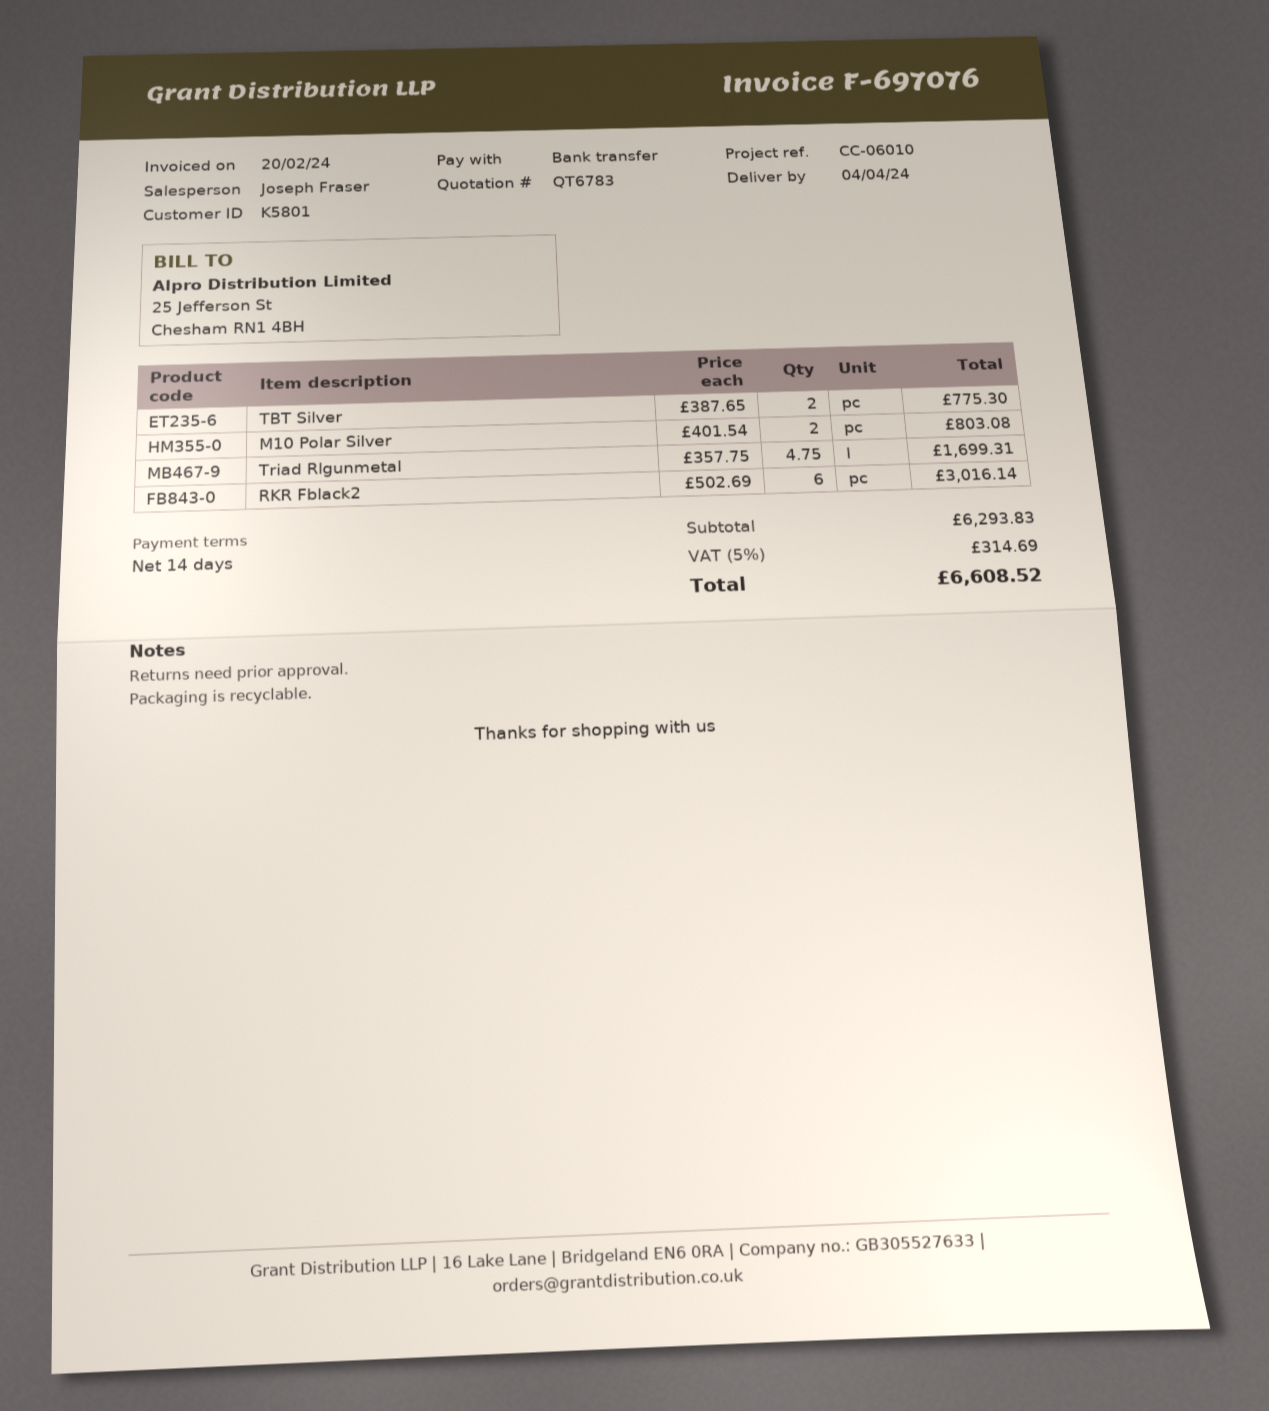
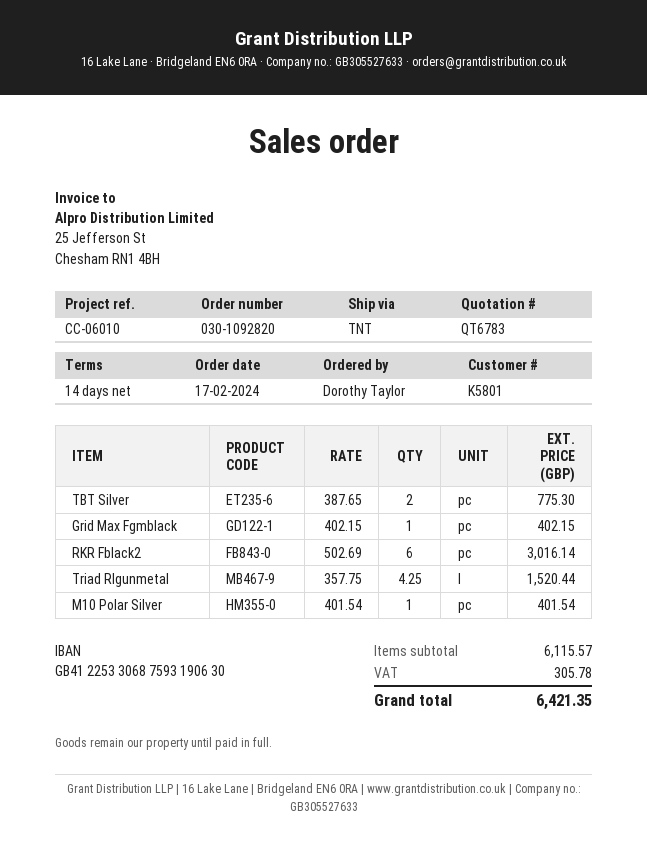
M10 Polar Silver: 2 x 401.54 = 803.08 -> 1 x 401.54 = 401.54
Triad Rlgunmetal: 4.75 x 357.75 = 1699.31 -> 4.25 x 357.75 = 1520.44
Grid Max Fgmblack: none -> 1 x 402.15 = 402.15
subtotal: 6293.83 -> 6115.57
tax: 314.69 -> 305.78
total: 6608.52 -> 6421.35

----------

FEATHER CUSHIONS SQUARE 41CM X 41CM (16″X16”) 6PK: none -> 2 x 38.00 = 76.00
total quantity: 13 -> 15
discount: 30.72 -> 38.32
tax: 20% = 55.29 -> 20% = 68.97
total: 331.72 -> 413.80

----------

## [Your objective]
Your answer should consist only of the lines above between the line holding "M10 Polar Silver: 2" and the line holding "total: 6608.52 -> 6421.35", inclusive, each transcribed exactly.

## [Answer for this exercise]
M10 Polar Silver: 2 x 401.54 = 803.08 -> 1 x 401.54 = 401.54
Triad Rlgunmetal: 4.75 x 357.75 = 1699.31 -> 4.25 x 357.75 = 1520.44
Grid Max Fgmblack: none -> 1 x 402.15 = 402.15
subtotal: 6293.83 -> 6115.57
tax: 314.69 -> 305.78
total: 6608.52 -> 6421.35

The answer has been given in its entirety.